## Your goal:
Set the records down again, exactly, without their images.

Edit difference data
◆ ◆ ◆ ◆ ◆ ◆ ◆

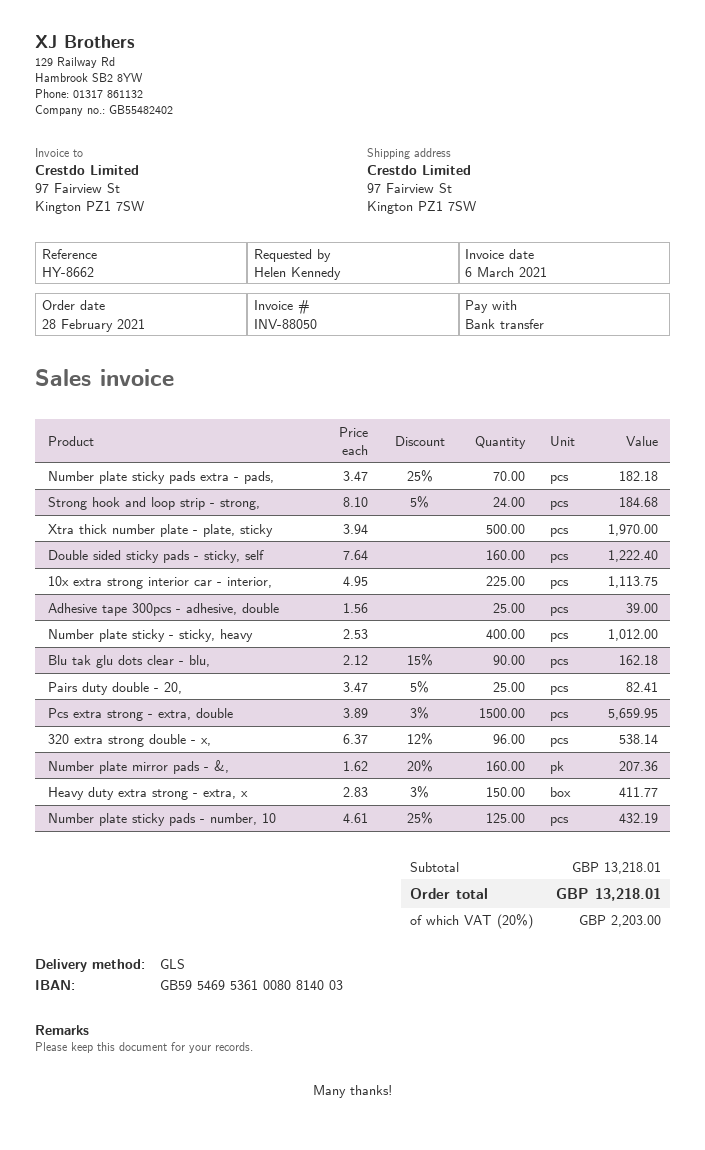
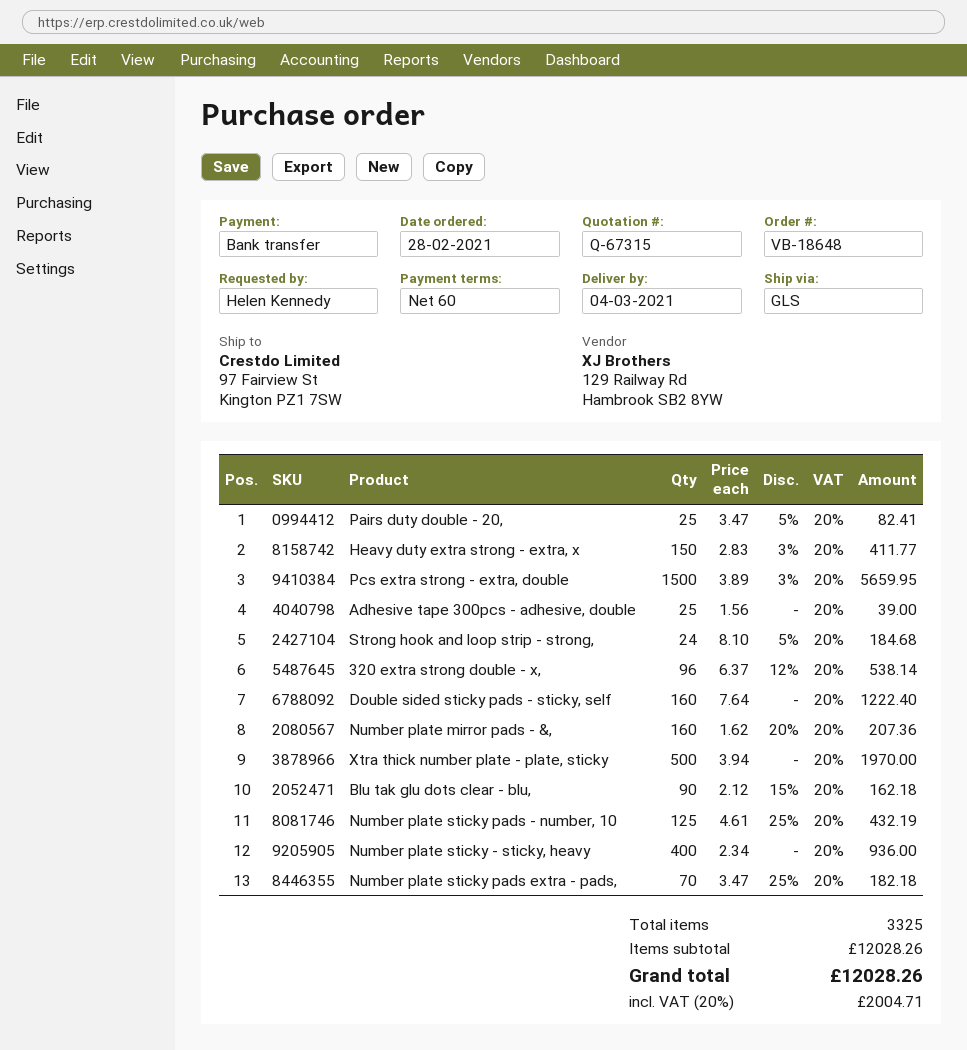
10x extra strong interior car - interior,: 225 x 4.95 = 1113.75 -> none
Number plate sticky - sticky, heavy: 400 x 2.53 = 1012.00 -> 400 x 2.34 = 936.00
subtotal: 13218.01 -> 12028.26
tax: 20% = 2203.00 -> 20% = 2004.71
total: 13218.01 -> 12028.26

◆ ◆ ◆ ◆ ◆ ◆ ◆

## Answer space:
10x extra strong interior car - interior,: 225 x 4.95 = 1113.75 -> none
Number plate sticky - sticky, heavy: 400 x 2.53 = 1012.00 -> 400 x 2.34 = 936.00
subtotal: 13218.01 -> 12028.26
tax: 20% = 2203.00 -> 20% = 2004.71
total: 13218.01 -> 12028.26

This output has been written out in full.